CRÍTICA | "Hora de Aventura com Fionna e Cake" é muito mais que um spin-Off
- Vinícius Nocera
- 9 de out. de 2023
- 7 min de leitura
Atualizado: 8 de jun. de 2024

Hora de Aventura acabou em 2018 com um encerramento épico digno da série. Por ter um universo denso e cheio de coisas que ainda não tinham sido exploradas completamente, era só questão de tempo para a série ganhar uma continuação. Em 2020, a HBO Max, atual detentora dos direitos de exibição do desenho, financiou 4 episódios extras de 1 hora cada. Os episódios focam em núcleos distintos de diferentes períodos do tempo, alguns se passando apenas alguns anos depois do fim do programa, e outros muito tempo depois. Após o sucesso desses episódios, a HBO resolveu aprovar um spin-off, dessa vez abordando as aventuras de Fionna e Cake.

A fórmula para o Sucesso
Criado pelo animador Pendleton Ward e estreando em 2010 na Cartoon Network, a trama conta a história de um garoto chamado Finn e seu cachorro falante chamado Jake, que juntos desbravam um mundo mágico em aventuras emocionantes. Porém, esse enredo simples é apenas o que a série mostra em sua superfície. O roteiro trabalha temas complexos, como relacionamentos, amadurecimento, depressão, traumas, luto e solidão, ainda que de uma forma leve para que uma criança consiga assistir. O modo como essas questões são introduzidas e contrastam junto com todo o resto é extremamente orgânico e bem feito.
Os personagens também são extremamente carismáticos e bem desenvolvidos. A série dedica um tempo considerável aos coadjuvantes, de modo que muitos tenham um arco complexo e bem estruturado. A forma que os episódios são feitos contribui para esse desenvolvimento, pois a obra não tem pressa de seguir com a história. Fica a impressão que a série é mais sobre os personagens e como os acontecimentos marcam eles do que os acontecimentos em si. Isso é ótimo no caso de Hora de Aventura, porque os personagens são interessantes e os espectadores tendem a se importar com eles.
Outro elemento que traz identidade para a narrativa são as músicas. Cantadas pelos personagens, elas trazem uma carga emocional própria bem forte, explorando suas facetas com as letras e a atmosfera criada, além de serem bem gostosas de serem ouvidas.
Mas o que é Fionna e Cake?
Em Hora de Aventura, fica estabelecido que o universo de Fionna e Cake é outra realidade em que ocorre uma troca de gênero de todos os personagens da série original, bolada pelo Rei Gelado. Fionna e Cake é literalmente uma fanfic do Rei Gelado sobre outra possibilidade, em que ele até escreve livros com as histórias das aventuras desses personagens. Quando Fionna apareceu pela primeira vez na série original, parecia um episódio completamente desconexo do resto, focando na parte mais de romance da Fionna com os outros personagens. Porém, com o tempo, o mundo de Fionna começou a ser um tópico mais bem trabalhado no desenho, deixando portas para uma abordagem mais focada no futuro, que felizmente aconteceu com esse spin-off.

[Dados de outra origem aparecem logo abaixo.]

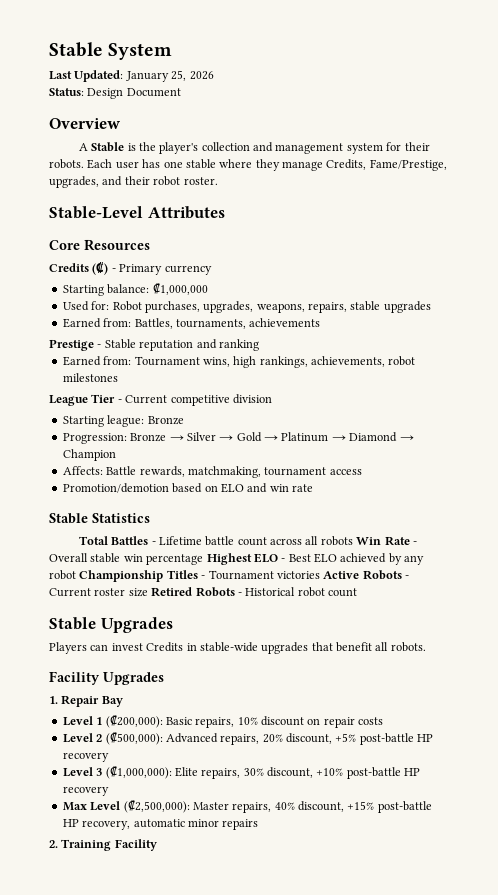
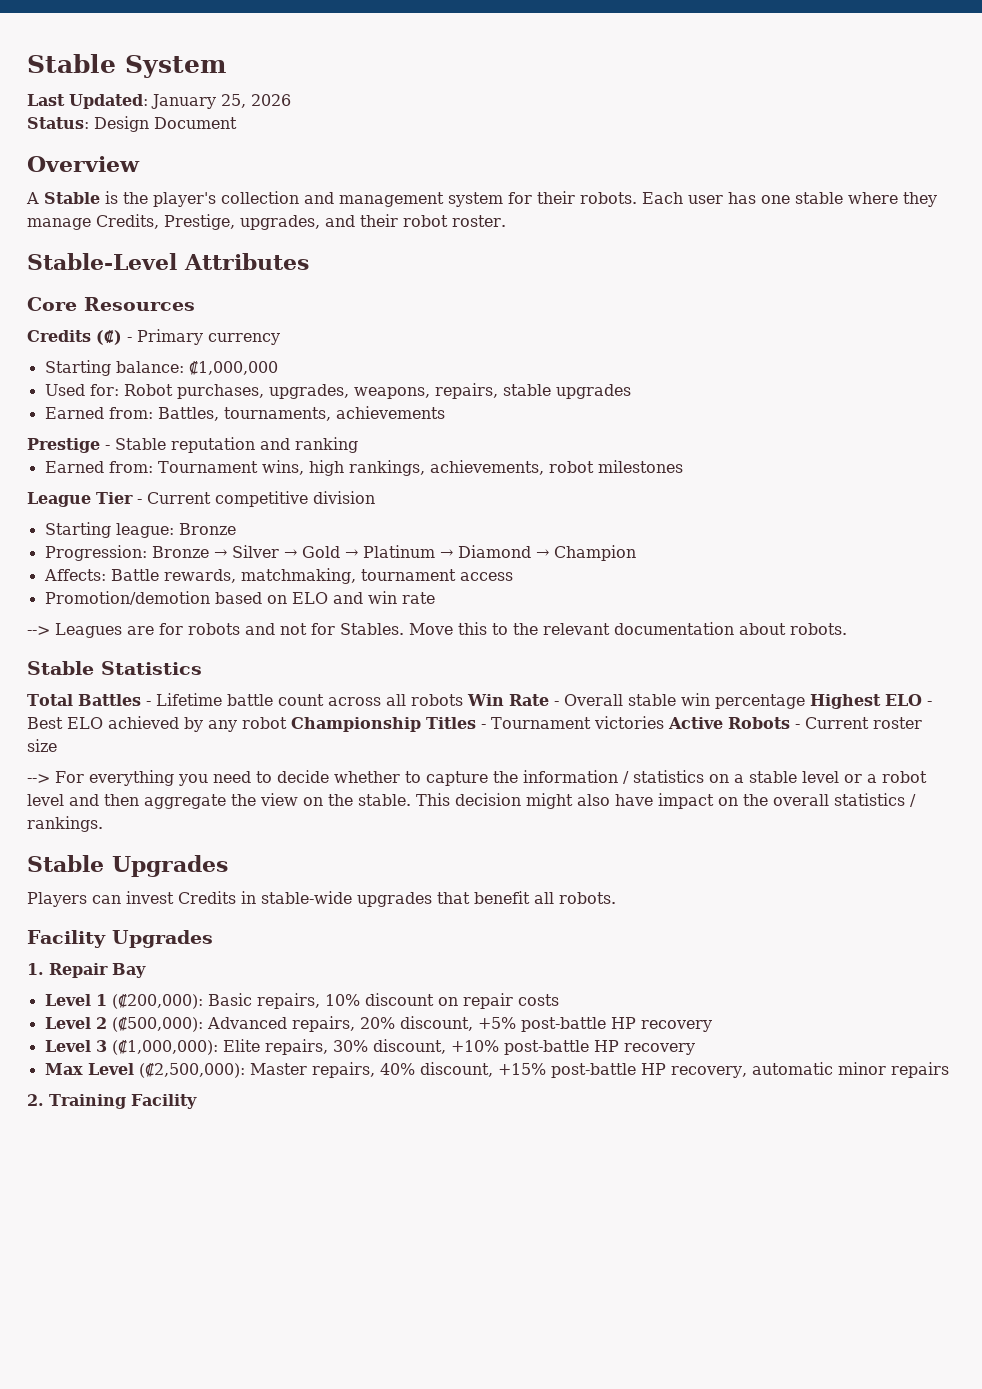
- Each user has one stable where they manage Credits, Fame/Prestige, upgrades, and their robot roster.
+ Each user has one stable where they manage Credits, Prestige, upgrades, and their robot roster.
+ --> Leagues are for robots and not for Stables. Move this to the relevant documentation about robots.
- Total Battles - Lifetime battle count across all robots Win Rate - Overall stable win percentage Highest ELO - Best ELO achieved by any robot Championship Titles - Tournament victories Active Robots - Current roster size Retired Robots - Historical robot count
+ Total Battles - Lifetime battle count across all robots Win Rate - Overall stable win percentage Highest ELO - Best ELO achieved by any robot Championship Titles - Tournament victories Active Robots - Current roster size
+ --> For everything you need to decide whether to capture the information / statistics on a stable level or a robot level and then aggregate the view on the stable. This decision might also have impact on the overall statistics / rankings.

Hora de Aventura com Fionna e Cake
Focando agora na série nova, Hora de Aventura com Fionna e Cake é um spin-off de 10 episódios que busca aprofundar mais sobre o universo de Fionna e Cake e sua relação, ou falta dela, com o mundo de Ooo. O novo projeto foi criado por Adam Muto, um animador que foi um dos diretores de criação do desenho original e se tornou showrunner da série após Pendleton Ward decidir sair do desenvolvimento após a sua 5ª temporada.
O programa segue uma linha diferente da narrativa convencional, dando cerca de um episódio focado em cada personagem do grupo principal para apresentação e desenvolvimento base, servindo muito bem como introdução para novos espectadores como uma forma de relembrar quem já acompanha a série desde antes.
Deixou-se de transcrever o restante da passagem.